On 9 April 2018 at 19:33, Heiner Kallweit <hkallweit1@xxxxxxxxx> wrote:
> Am 06.04.2018 um 18:03 schrieb Vincent Guittot:
>> Hi Heiner,
>>
>> On 30 March 2018 at 10:37, Heiner Kallweit <hkallweit1@xxxxxxxxx> wrote:
>>> Am 30.03.2018 um 08:50 schrieb Vincent Guittot:
>>>> On 29 March 2018 at 19:40, Heiner Kallweit <hkallweit1@xxxxxxxxx> wrote:
>>>>> Am 29.03.2018 um 09:41 schrieb Vincent Guittot:
>>>>
>>>>>>
>>>>>> I'm finally not so sure that i have the right set up to reproduce the
>>>>>> problem as I haven't been able to reproduce it since.
>>>>>>
>>>>>> Heiner,
>>>>>>
>>>>>> How fast the problem happens on your board ?
>>>>>> Are you doing anything specific on the console that trigger the problem ?
>>>>>>
>>>>> Hi Vincent,
>>>>>
>>>>> the lag when working on the console is constantly there, the "rcu_preempt
>>>>> detected stalls" happens after several hours (so far always within 24h)
>>>>> w/o any triggering event I would be aware of. It occured also when the
>>>>> system was idle at that point in time.
>>>>
>>>> Ok, so I don't have the problem on my hikey as the console never lag
>>>> on my setup.
>>>>
>>>> Can you send me the config of your kernel ? I'd like to check if you
>>>> have enable something that could trigger such problem
>>>>
>>> Sure, he we go. I also add a system log.
>>
>> Thanks for the config. I have used it for my setup but I can't
>> reproduce your regression. My platforms stay stable so I probably
>> missing something. Are you facing similar problem with other platforms
>> or only this celeron based platform ?
>>
>> I have reviewed the code but don't see any obvious place in the patch
>> that can generate the problem. Nevertheless, would you mind to try the
>> patch below ? It's a blind test to try to narrow the problem.
>>
>> Thanks
>>
> Hi Vincent,
>
> I tried again with today's linux-next and it's much better. The lag isn't
> completely gone but it's much less annoying. Every ~30 secs the console
> hangs for about half a second, that's much less frequent than before.

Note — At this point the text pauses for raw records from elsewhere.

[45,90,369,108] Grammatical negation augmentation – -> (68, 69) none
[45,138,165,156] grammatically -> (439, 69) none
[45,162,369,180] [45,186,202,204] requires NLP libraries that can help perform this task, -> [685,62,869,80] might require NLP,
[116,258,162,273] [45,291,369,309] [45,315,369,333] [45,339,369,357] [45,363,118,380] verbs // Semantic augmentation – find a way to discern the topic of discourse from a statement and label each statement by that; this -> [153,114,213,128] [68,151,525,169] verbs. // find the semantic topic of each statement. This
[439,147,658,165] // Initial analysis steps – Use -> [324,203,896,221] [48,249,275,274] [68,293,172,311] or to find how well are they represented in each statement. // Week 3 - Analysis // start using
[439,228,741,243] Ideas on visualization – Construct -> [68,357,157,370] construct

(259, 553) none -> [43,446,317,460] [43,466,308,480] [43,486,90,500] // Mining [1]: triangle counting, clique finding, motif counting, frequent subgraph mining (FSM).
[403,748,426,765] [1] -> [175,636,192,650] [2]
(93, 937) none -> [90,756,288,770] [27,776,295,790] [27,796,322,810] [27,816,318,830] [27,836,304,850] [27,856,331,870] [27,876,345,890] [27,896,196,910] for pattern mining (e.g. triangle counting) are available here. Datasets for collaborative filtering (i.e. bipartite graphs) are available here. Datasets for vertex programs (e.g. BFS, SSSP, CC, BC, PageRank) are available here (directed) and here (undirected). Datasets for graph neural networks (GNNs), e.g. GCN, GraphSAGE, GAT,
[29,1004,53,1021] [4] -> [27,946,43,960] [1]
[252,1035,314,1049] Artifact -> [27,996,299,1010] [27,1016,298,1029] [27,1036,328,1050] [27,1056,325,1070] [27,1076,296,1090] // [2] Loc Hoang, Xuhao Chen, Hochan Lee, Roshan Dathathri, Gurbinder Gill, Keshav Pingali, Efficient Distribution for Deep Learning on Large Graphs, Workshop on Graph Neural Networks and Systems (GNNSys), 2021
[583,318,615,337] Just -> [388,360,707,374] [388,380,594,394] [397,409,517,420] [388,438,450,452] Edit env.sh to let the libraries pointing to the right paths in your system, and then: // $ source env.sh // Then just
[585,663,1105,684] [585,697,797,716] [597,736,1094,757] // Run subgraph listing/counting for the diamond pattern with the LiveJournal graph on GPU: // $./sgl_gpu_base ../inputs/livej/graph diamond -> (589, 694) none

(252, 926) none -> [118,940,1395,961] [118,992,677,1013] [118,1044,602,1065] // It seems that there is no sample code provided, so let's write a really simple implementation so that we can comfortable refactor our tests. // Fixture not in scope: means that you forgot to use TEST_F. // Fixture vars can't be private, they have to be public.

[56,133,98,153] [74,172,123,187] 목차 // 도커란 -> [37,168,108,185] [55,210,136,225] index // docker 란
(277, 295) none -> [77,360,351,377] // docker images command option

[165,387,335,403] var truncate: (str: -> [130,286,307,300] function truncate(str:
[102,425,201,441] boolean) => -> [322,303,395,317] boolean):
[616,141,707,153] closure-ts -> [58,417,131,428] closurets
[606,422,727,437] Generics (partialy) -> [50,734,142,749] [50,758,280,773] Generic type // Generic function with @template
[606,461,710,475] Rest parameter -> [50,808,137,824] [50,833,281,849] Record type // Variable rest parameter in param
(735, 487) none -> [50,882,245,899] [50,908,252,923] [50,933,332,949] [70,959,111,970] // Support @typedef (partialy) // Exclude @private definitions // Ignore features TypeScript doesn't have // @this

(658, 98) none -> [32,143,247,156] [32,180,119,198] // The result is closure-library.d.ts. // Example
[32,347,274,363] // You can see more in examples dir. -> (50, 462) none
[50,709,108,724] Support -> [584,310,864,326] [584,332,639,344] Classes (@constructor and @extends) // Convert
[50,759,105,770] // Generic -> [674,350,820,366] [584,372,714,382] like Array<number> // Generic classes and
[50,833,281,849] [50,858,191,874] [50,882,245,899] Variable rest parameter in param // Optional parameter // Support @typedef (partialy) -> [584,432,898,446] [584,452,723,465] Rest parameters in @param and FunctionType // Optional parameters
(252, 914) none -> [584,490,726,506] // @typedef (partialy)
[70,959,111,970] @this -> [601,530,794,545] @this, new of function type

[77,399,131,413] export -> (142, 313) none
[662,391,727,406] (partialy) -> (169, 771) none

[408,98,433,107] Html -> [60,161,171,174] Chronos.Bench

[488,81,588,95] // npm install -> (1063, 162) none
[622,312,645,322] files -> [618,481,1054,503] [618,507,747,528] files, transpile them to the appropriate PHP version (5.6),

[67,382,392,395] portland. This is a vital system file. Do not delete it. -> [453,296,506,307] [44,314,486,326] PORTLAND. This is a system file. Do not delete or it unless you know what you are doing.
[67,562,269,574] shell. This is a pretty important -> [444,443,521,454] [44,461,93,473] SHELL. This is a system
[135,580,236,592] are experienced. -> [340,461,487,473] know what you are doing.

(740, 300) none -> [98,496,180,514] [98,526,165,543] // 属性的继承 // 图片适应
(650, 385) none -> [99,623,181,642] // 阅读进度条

That's interesting because nothing related to commit
31e77c93e432dec79c7d90b888bbfc3652592741 has been merged recently
AFAICT

>
> I saw some patches from Rafael have been merged in the last days.
> Maybe they improved the situation.

Yes, Peter mentions in another thread that lastest Rafael's patches
avoid stopping tick when entering short idle thus reducing the time to
enter idle. commit 31e77 is adding some background activity when
entering idle so it can be that we take too much time

You also mentioned that the CPU was relatively slow on the platform.
Can you try to use cpufreq performance governor instead of ondemand ?

I'm also going to prepare a patch for adding some trace in the code to
highlight the problem

Thanks,
Vincent

>
> Regards, Heiner
>

[snip]

>